Leonel tertawa kecil, meskipun tak ada humor di matanya. “Bagaimana bisa kamu tahu, Julian? Kalian tidak pernah melihat aku… seolah-olah aku hanya bayangan yang tak ada harganya.”
Julian tampak terkejut mendengar kata-kata itu, dan untuk pertama kalinya, ada ketulusan dalam ekspresinya. “Maafkan aku, Nel. Aku benar-benar tidak menyadari perasaanmu selama ini. Mungkin aku terlalu sibuk dengan diriku sendiri, dengan harapan orang tua… dan aku gagal melihat kamu, adikku sendiri.”
Leonel merasakan ada kehangatan yang menjalar dalam hatinya, meskipun kecil. Ia ingin memaafkan Julian, tapi luka yang dalam tidak mudah hilang begitu saja. Ia menatap Julian, mencoba membaca niatnya yang sesungguhnya.
“Aku butuh waktu, Julian,” kata Leonel akhirnya. “Aku tidak bisa begitu saja kembali dan pura-pura bahwa semuanya baik-baik saja. Tapi… terima kasih sudah datang malam ini. Itu berarti buat aku.”
Julian mengangguk, tampak mengerti. “Aku akan menunggu, Nel. Apapun yang kamu butuhkan, aku akan ada di sini.”
Malam itu, meskipun tidak ada jaminan bahwa segalanya akan membaik seketika, Leonel merasa ada awal baru yang terbuka baginya. Ia memiliki teman-teman yang selalu mendukung, dan kini, bahkan keluarganya mulai menunjukkan tanda-tanda pengertian.
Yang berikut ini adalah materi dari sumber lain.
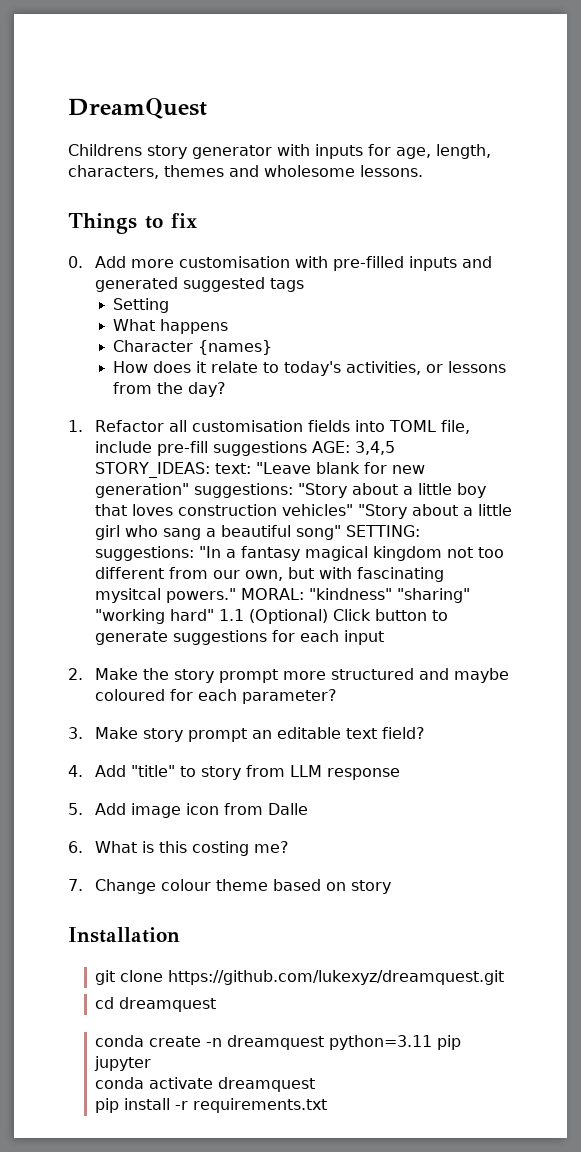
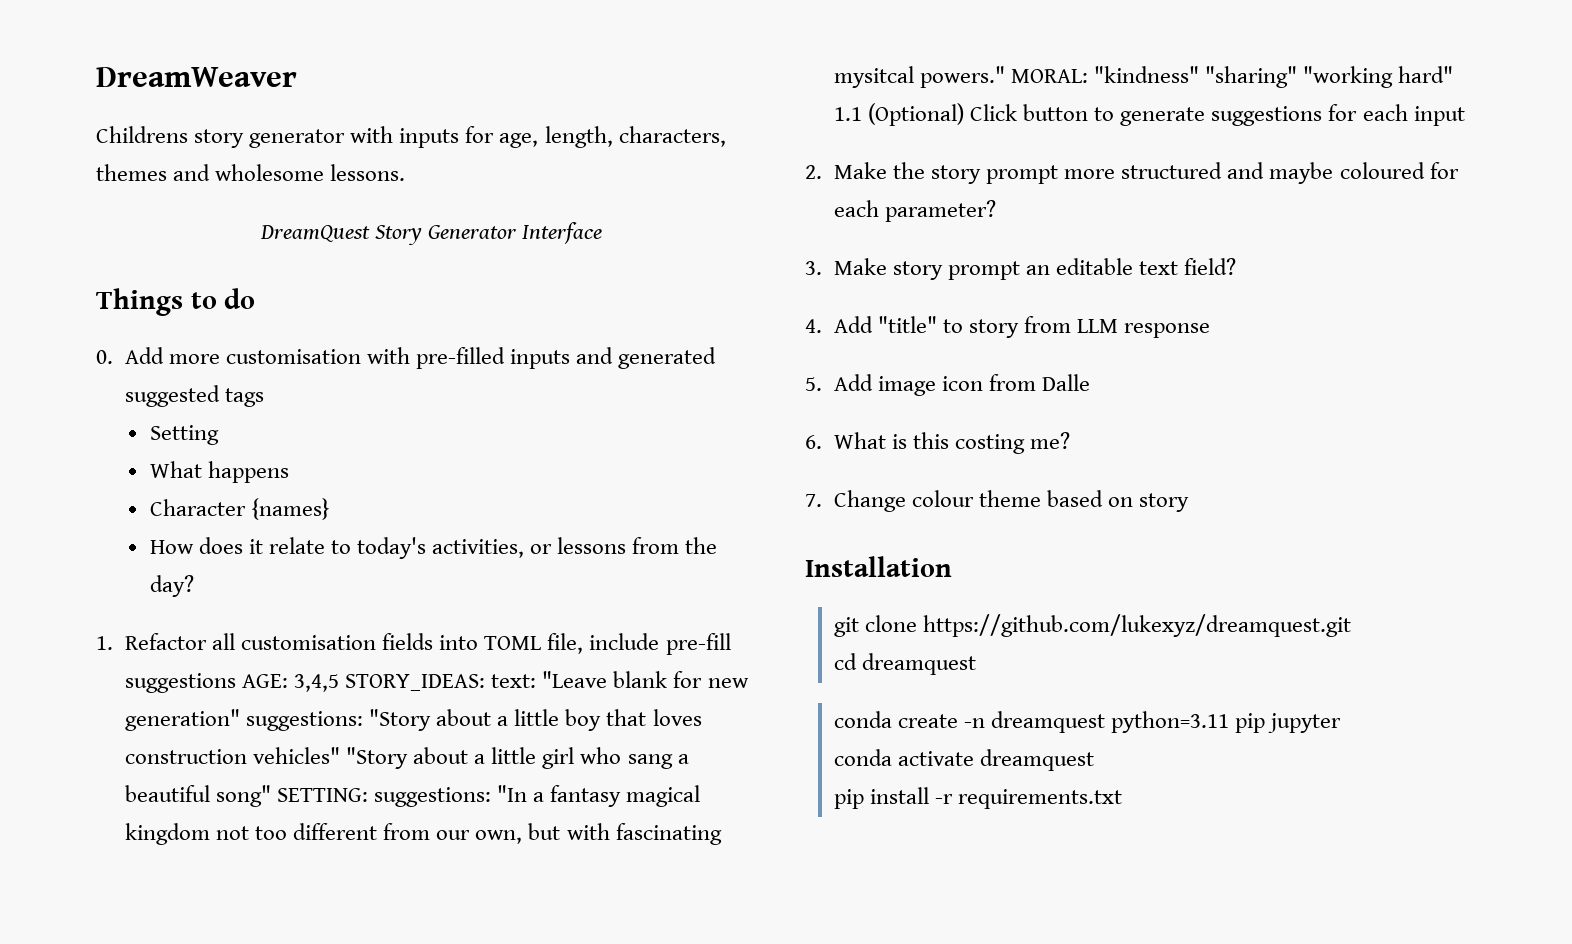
- DreamQuest
+ DreamWeaver
+ DreamQuest Story Generator Interface
- Things to fix
+ Things to do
Hari-hari berikutnya, Leonel terus menulis dan berkarya, merangkai setiap perasaannya ke dalam kata-kata yang kini memberinya kekuatan. Rasa sakit dan luka yang dulu mengikatnya kini menjadi bahan bakar untuk menciptakan sesuatu yang indah. Meskipun hubungannya dengan Julian dan keluarganya masih dalam proses penyembuhan, Leonel tahu bahwa ia sudah berada di jalan yang benar.
Ia tidak lagi hanya menjadi bayangan dalam hidupnya sendiri. Kini, ia adalah sosok yang berdiri kokoh, siap melangkah ke masa depan dengan penuh keyakinan. Dan meskipun ada banyak tantangan yang menanti, Leonel yakin ia bisa menghadapinya dengan ketenangan yang telah ia temukan—bersama orang-orang yang ia anggap sebagai keluarga baru.
Dengan hati yang lebih tenang, Leonel mulai merangkai kisahnya yang baru, yang bukan lagi berisi luka, tetapi tentang kebebasan, kekuatan, dan cinta yang tulus.